A large language model user's infrastructural burden varies wildly between users and use cases.
While somebody asking ChatGPT to summarize an email might not be much of a burden, somebody asking ChatGPT to review hundreds of pages of documents at once, a core feature of basically any $20 a month subscription, could eat up to eight GPUs at once.
To be very clear, a user that pays $20 a month could run multiple queries like this a month, and there's not really a way to stop them.
Unlike most software products, any errors in producing an output from a large language model have a significant opportunity cost.
When a user doesn't like an output or the model gets something wrong, which it's guaranteed to do, or the user realizes they forgot something, the model must make a further generation or generations and even with caching, which Anthropic's editor told to, there's a definitive cost attached to any mistake.
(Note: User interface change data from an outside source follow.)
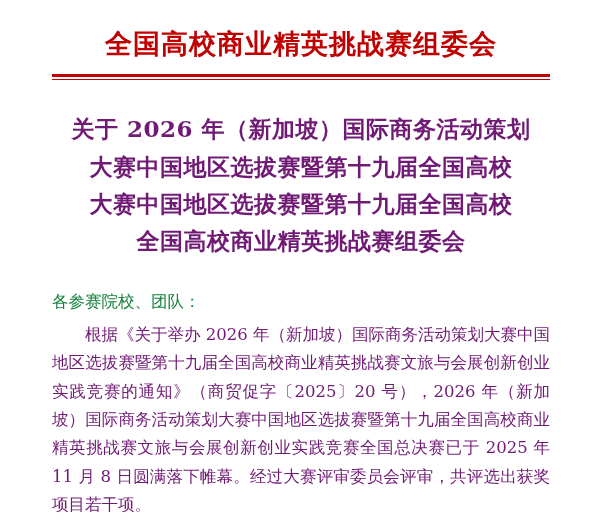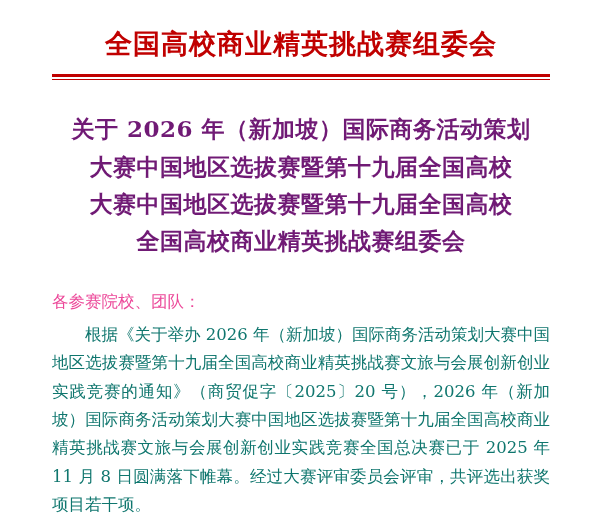--- a/index.html
+++ b/index.html
@@ -57,7 +57,7 @@
     font-size: 16.5px;
     line-height: 1.55;
     margin-top: 30px;
-    color: #ec4899;
+    color: #15803d;
   }
   .body-text {
     font-size: 16.5px;

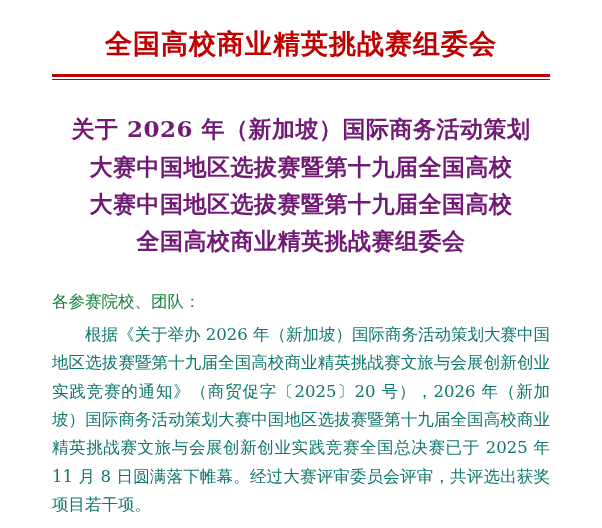--- a/index.html
+++ b/index.html
@@ -62,7 +62,7 @@
   .body-text {
     font-size: 16.5px;
     line-height: 1.72;
-    color: #0f766e;
+    color: #701a75;
     text-align: justify;
     margin-top: 6px;
   }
Large language models are for the most part lacking in any definitive use cases, meaning that every user is, even with an idea of what they want to do, experimenting with every input and output.
In doing so, they create the opportunity to burn more tokens, which in turn creates an infrastructural burn on GPUs, which costs a lot of money to run.
The more specific the output, the more opportunities there are for monstrous token burn, and I'm specifically thinking about coding with LLMs.
The token-heavy nature of generating code means that any mistakes, sub-optimal generations, or straight-up errors will guarantee further token burn.
Even efforts to reduce compute costs by, for example, pushing free users or those on cheap plans to smaller, less intensive models, have dubious efficacy.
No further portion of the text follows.